How can any Centennial elected official support the Home Rule Charter, up for a vote on June 10? The charter fails in several areas. Here are three; the first should give all elected Centennial officials pause and the second should make you angry. 1. Remove Each Other? Section 2.13 of the Charter allows for the city council and mayor to remove, with “good cause”, any member of the council or the mayor. What is wrong with that? Well, you voted them in, don’t you think you should reserve the power and right to vote them out? Why should that right be taken away from you? Imagine a scenario where your representative is tough, challenging the status quo and probing for answers and facts. You voted him into office with a strong majority and expect him to challenge when appropriate. Now imagine another who is a strong leader, someone who can pull or bully others to their point of view. This person needs only to gather five more votes (total of six needed) and your elected official could be removed from office and thereby trump the voice of the people – ignoring your vote that originally placed him or her in office.
2. Eliminate Elected Positions? Sections 8.5 & 8.7 of the charter remove the two elected positions that you, the citizens, voted to maintain just a few years ago. The majority of the charter commissioners voted that their logic to remove the elected City Clerk and City Treasurer is superior to your vote. They are sending the unintended message that you can’t make a good decision, and will act to make it for you. Do you feel compelled to trust this charter when your vote and will is ignored?
3. Sky's the Limit? The charter codifies the idea that Centennial is not to be a virtual city – the vision initially projected when the city incorporated seven years ago. How does the charter do this? The very essence of Home Rule grants a municipality the power to self-govern; to become whatever the city wants to become by passing legislation. No longer constrained by state statues, the city can increase its tax base, staff, overhead, and spending. All tax increases will go to the voters for approval, but the city can commit us to spending without your vote (e.g. public works, increased staffing, etc.).
Still uncertain?
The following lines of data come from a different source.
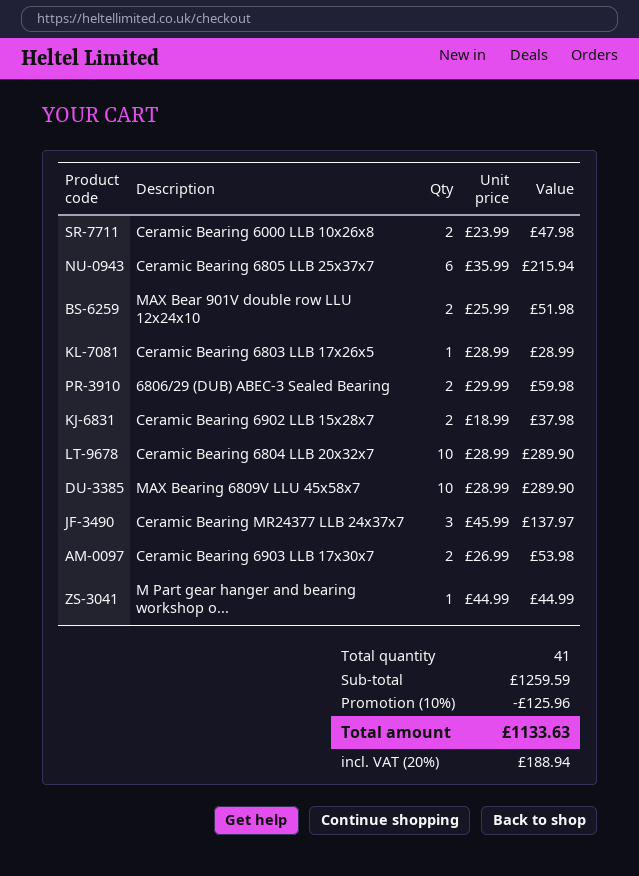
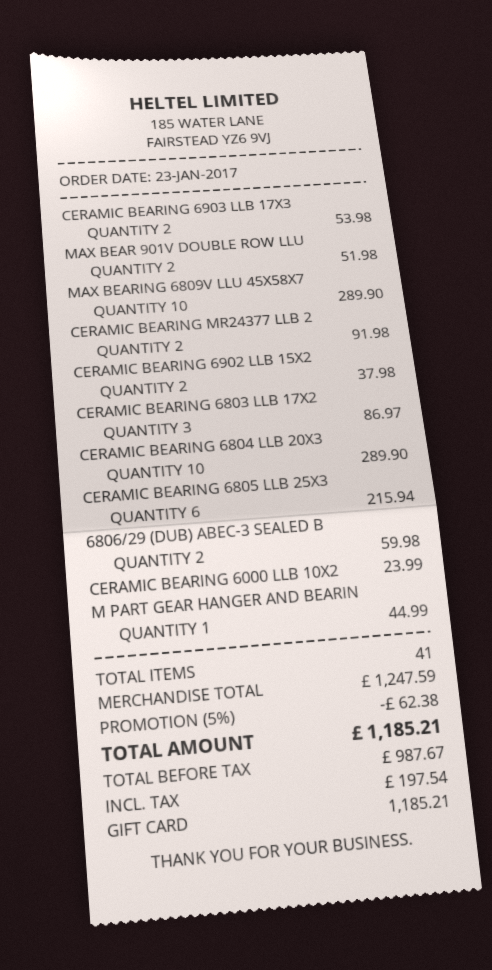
Ceramic Bearing 6000 LLB 10x26x8: 2 for 47.98 -> 1 for 23.99
Ceramic Bearing 6803 LLB 17x26x5: 1 for 28.99 -> 3 for 86.97
Ceramic Bearing MR24377 LLB 24x37x7: 3 for 137.97 -> 2 for 91.98
subtotal: 1259.59 -> 1247.59
discount: 10% = 125.96 -> 5% = 62.38
tax: 188.94 -> 197.54
total: 1133.63 -> 1185.21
Here are another five other points to justify voting no . 4. Trust. Where is your level of trust given these three points above? Do you remember when the city incorporated, and promises were made to have low sales tax (1.5%), no automobile tax, and no city hall (“virtual” only)? All have evolved away from those initial promises. It is a matter of trust.
5. Amendments. Supporters say “let’s just pass this now and we’ll fix it later…we’ll add amendments”. In other words, the same people who don’t trust you and your vote are asking you to trust them – that they know how to handle this and that we need only to have faith that all will be well. Trust them that the will of the people will be heard – that the appropriate amendments will be added to the Charter to fix its current errors. How do you feel about that – about trusting them to do the right thing and honor your voice? (As you ponder this – consider the first four again.) Bottom line: I can’t trust that an amendment process would happen.
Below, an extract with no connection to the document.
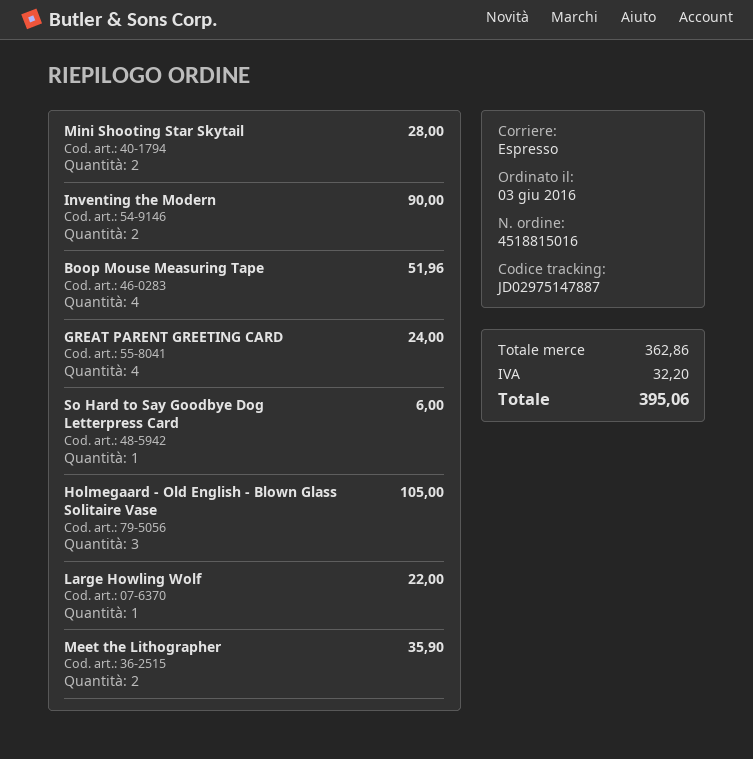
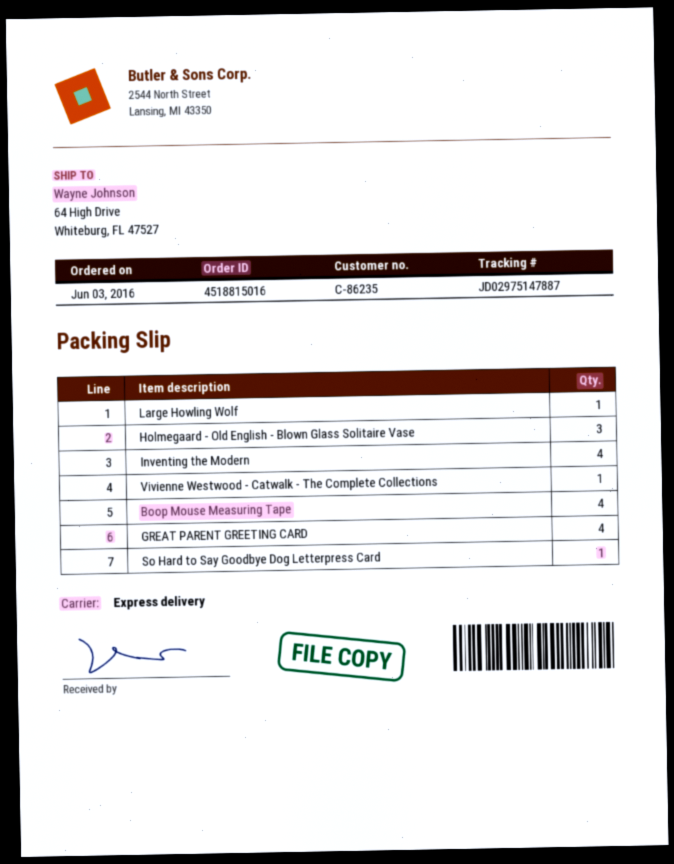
Mini Shooting Star Skytail: 2 -> none
Inventing the Modern: 2 -> 4
Meet the Lithographer: 2 -> none
Vivienne Westwood - Catwalk - The Complete Collections: none -> 1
6. Maturity and Vision. Because the city’s 2007 vision survey only touched a tiny representation of the city (only 400 of 103,000 residents; or approx. 0.4%), we only know the opinion of a small sampling of residents. But our city is a blend of the old and the new with visions and ideas different from one part of town to another. It is my view that we have not existed long enough to filter and vet out what “we” want to be. As a whole, we need more time to mature– more time to coalesce a vision that is representative of the WHOLE city and find that consensus vision. There’s no rush here...we have all the time we need to do this right.
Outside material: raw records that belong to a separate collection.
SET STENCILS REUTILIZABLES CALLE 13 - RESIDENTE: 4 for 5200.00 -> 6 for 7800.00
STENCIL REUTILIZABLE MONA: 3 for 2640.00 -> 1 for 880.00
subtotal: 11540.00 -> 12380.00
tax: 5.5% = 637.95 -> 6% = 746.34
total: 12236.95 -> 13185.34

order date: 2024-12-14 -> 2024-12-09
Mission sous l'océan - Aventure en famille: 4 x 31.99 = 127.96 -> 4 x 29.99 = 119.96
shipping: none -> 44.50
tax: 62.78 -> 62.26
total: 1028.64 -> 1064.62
7. Motive. I believe the real motive for Home Rule is NOT about self-determination. Yes, the charter will provide self-determination, but the driving motive of our mayor and his supporters in pushing Home Rule is about money. Why the big rush to pass the Charter now? It’s all about taxes and revenue. Why more money? To pay for more city buildings, more city staff, and more city benefits. Clearly, more money means more government. Don’t’ get me wrong – government has a place in our lives, an important role. But we do not need more government trucks or buildings. We don’t need to grow the city staff, again. We need our city officials to keep the city fiscally healthy by operating as a virtual city – the city that leaders promised you seven years ago.
8. Next Steps. What happens if the Charter vote fails? Several next steps will occur. First, the Charter Commission will go back to work on the Charter – hopefully to correct the gaps and errors of the current version. Also, all will hear your clear voice in the choir of the whole express the sentiment and will of the people – “we are not to be ignored nor our votes trumped”. Most importantly, the city doesn’t get more money. The city council and mayor will be forced and challenged to find ways to cut spending to meet the budget, instead of reaching to grab more revenue to grow government. I think that is a good thing.
I’ve outlined eight points that justify a “NO” vote on your mail-in ballot. This Memorial Day, as you receive your ballots, remember those who stood up for you and me – fighting to ensure that our voices and that our vote would mean something. Send a message and join me - vote “NO” and do not adopt this charter.